The Sleep Tax is built on four peer-reviewed sources, public Fortune 500 financial disclosures, and a transparent set of formulas. This page documents all of them, along with press-ready materials and contact information for journalists and researchers.
The Sleep Tax applies four peer-reviewed findings to the public financial disclosures of the Fortune 500. Every figure on this site resolves to a source and a formula. We do not hide assumptions.
We kept working notes at each step, from source verification and dataset cleanup through industry rate derivation, aggregate reconciliation, and US-wide extrapolation. They are available on request via the press contact below.
If you are a journalist, researcher, or analyst and something here does not reconcile, please email [email protected]. We will fix or annotate any finding that turns out to be incorrect.
We used the Gallup Panel's self-reported workforce sleep data as one of two independent absenteeism models. 6.2% of US workers report poor sleep quality, and Gallup's longitudinal workforce analysis attributes an additional 16.56 lost workdays per year to that cohort relative to good sleepers.

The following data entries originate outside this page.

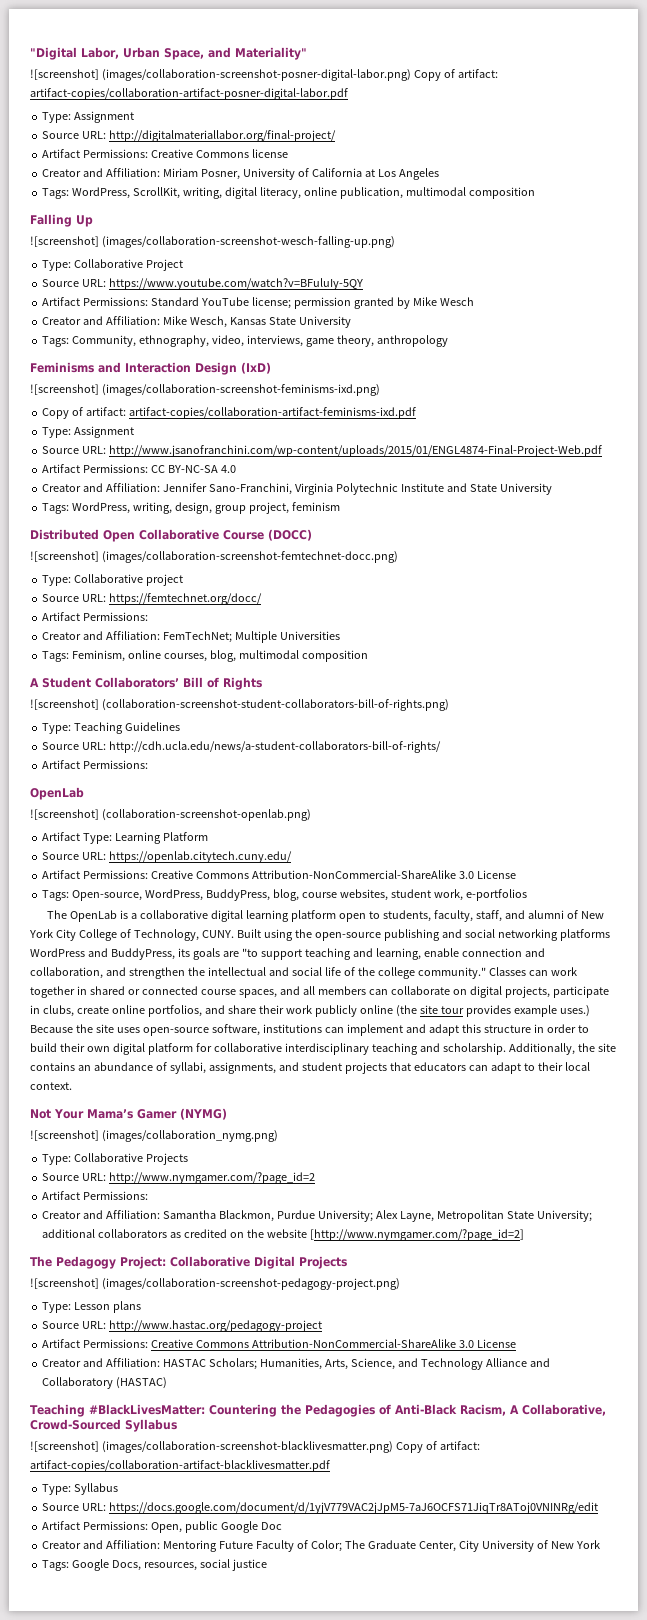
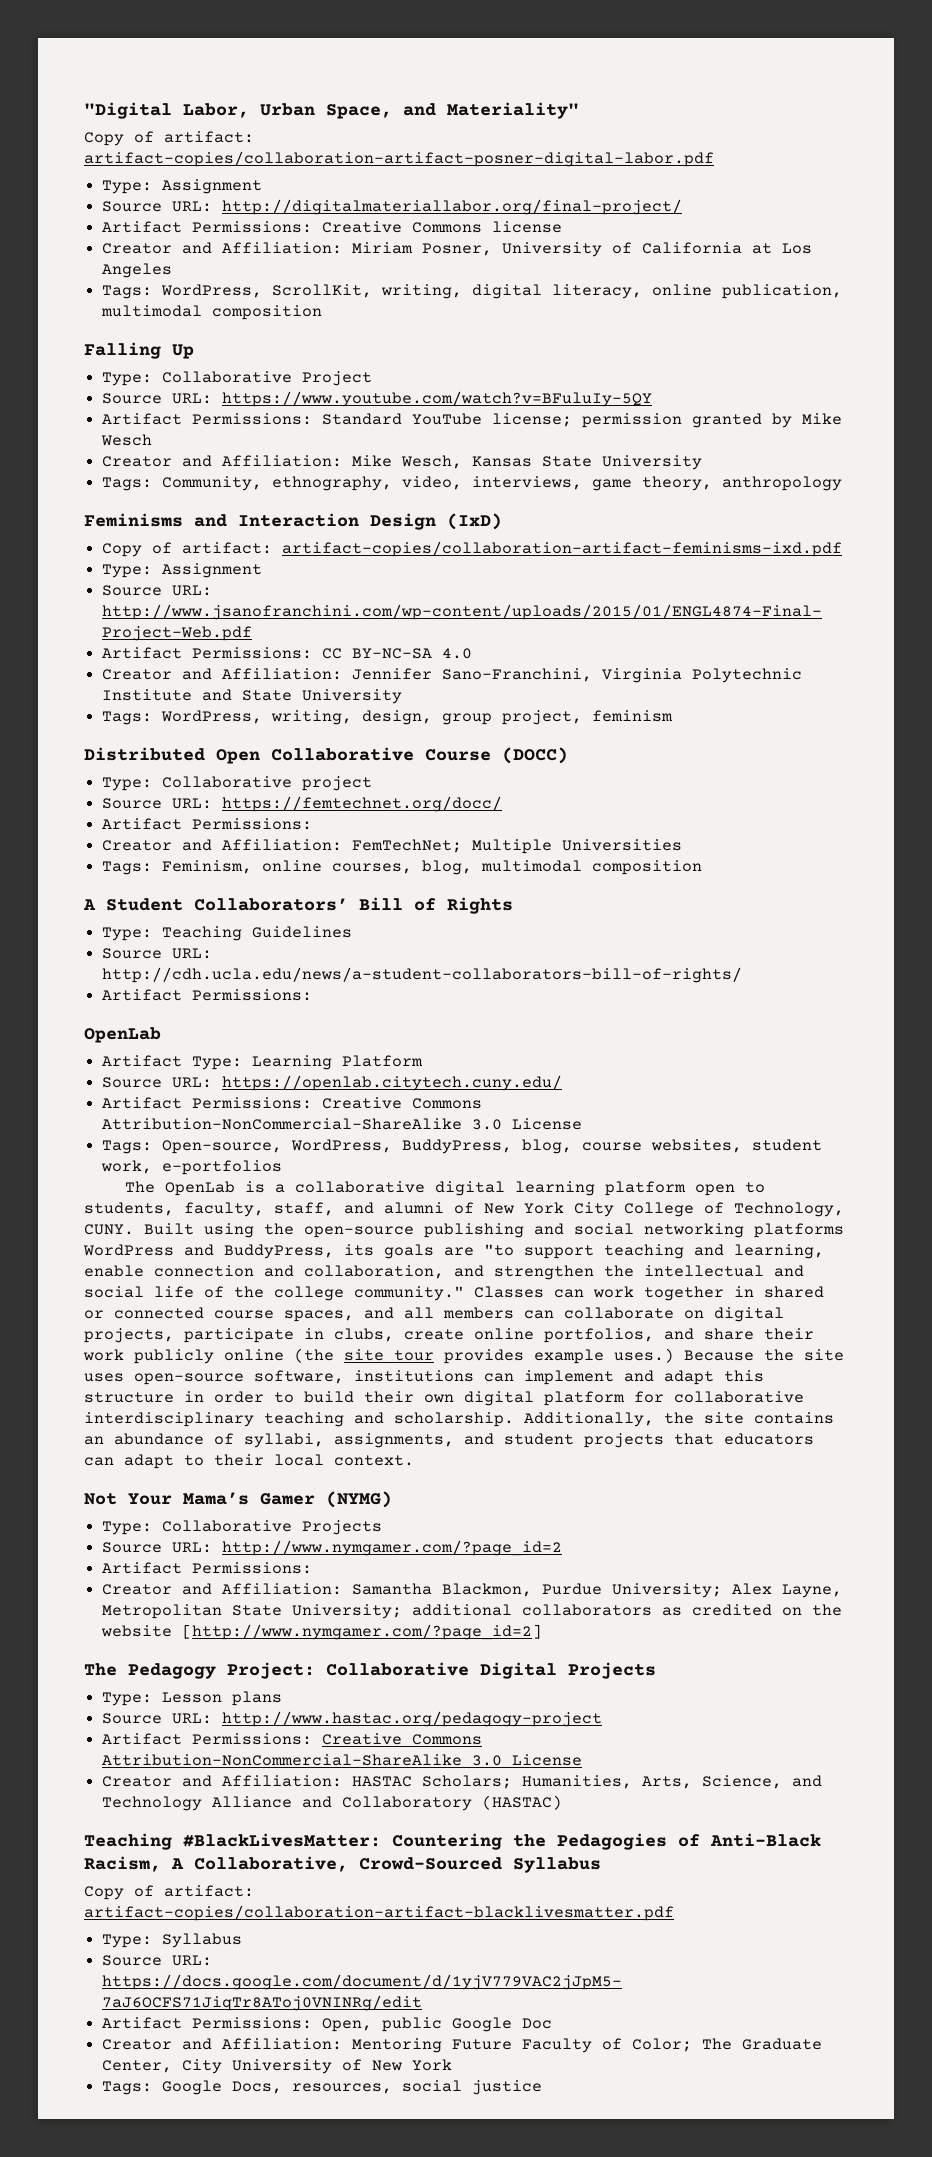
[30,69,411,81] ![screenshot] (images/collaboration-screenshot-posner-digital-labor.png) -> (579, 110) none
[30,236,395,248] // ![screenshot] (images/collaboration-screenshot-wesch-falling-up.png) -> (194, 351) none
[30,384,380,396] // ![screenshot] (images/collaboration-screenshot-feminisms-ixd.png) -> (502, 521) none
[30,551,398,563] // ![screenshot] (images/collaboration-screenshot-femtechnet-docc.png) -> (568, 755) none
[30,699,449,711] // ![screenshot] (collaboration-screenshot-student-collaborators-bill-of-rights.png) -> (513, 905) none
[30,809,311,821] // ![screenshot] (collaboration-screenshot-openlab.png) -> (161, 1035) none
[30,1130,278,1142] // ![screenshot] (images/collaboration_nymg.png) -> (392, 1499) none
[30,1278,400,1290] // ![screenshot] (images/collaboration-screenshot-pedagogy-project.png) -> (656, 1670) none
[30,1441,393,1453] ![screenshot] (images/collaboration-screenshot-blacklivesmatter.png) -> (601, 1865) none

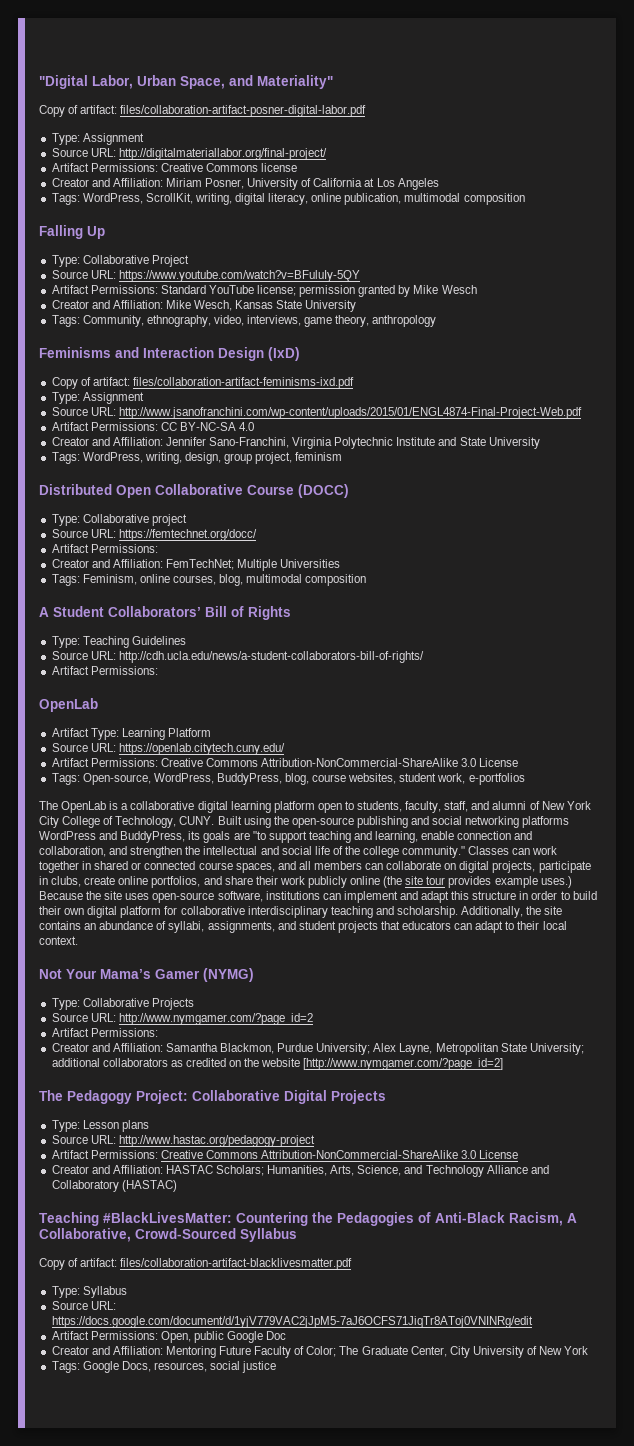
[84,151,714,167] artifact-copies/collaboration-artifact-posner-digital-labor.pdf -> [120,105,367,117] files/collaboration-artifact-posner-digital-labor.pdf
[282,541,843,557] artifact-copies/collaboration-artifact-feminisms-ixd.pdf -> [132,377,354,389] files/collaboration-artifact-feminisms-ixd.pdf
[84,1905,674,1921] artifact-copies/collaboration-artifact-blacklivesmatter.pdf -> [120,1258,353,1270] files/collaboration-artifact-blacklivesmatter.pdf

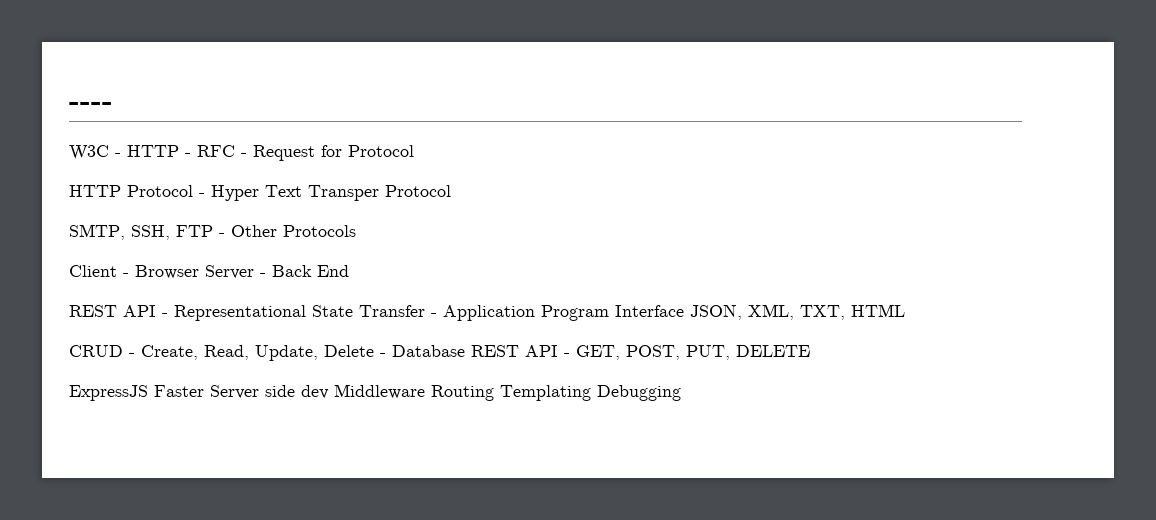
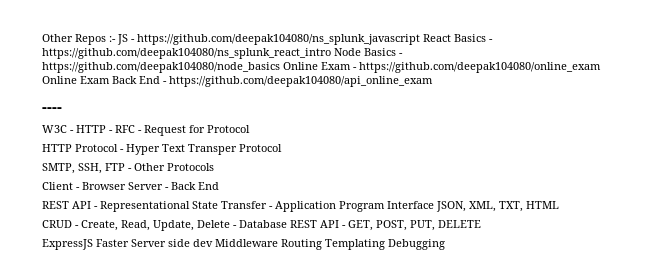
(69, 106) none -> [42,34,493,45] [42,48,403,59] [42,62,601,73] [42,76,433,87] Other Repos :- JS - https://github.com/deepak104080/ns_splunk_javascript React Basics - https://github.com/deepak104080/ns_splunk_react_intro Node Basics - https://github.com/deepak104080/node_basics Online Exam - https://github.com/deepak104080/online_exam Online Exam Back End - https://github.com/deepak104080/api_online_exam //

We used RAND Europe's multi-country economic analysis of workforce sleep duration. Workers who sleep under six hours per night (18% of the sample) lose six additional days per year; workers who sleep six to seven hours (27% of the sample) lose 3.7 days.
For the workplace-injury exposure component (available in the per-company reports), we applied the population-attributable risk from a 2014 meta-analysis of 27 studies covering 268,332 workers. Workers with sleep problems carry a 62% higher risk of workplace injury (RR 1.62, 95% CI 1.43 to 1.84), and 13% of all workplace injuries are attributable to sleep problems.
Where a dollar figure per injury is used, we applied the National Safety Council's published average cost of a medically consulted workplace injury.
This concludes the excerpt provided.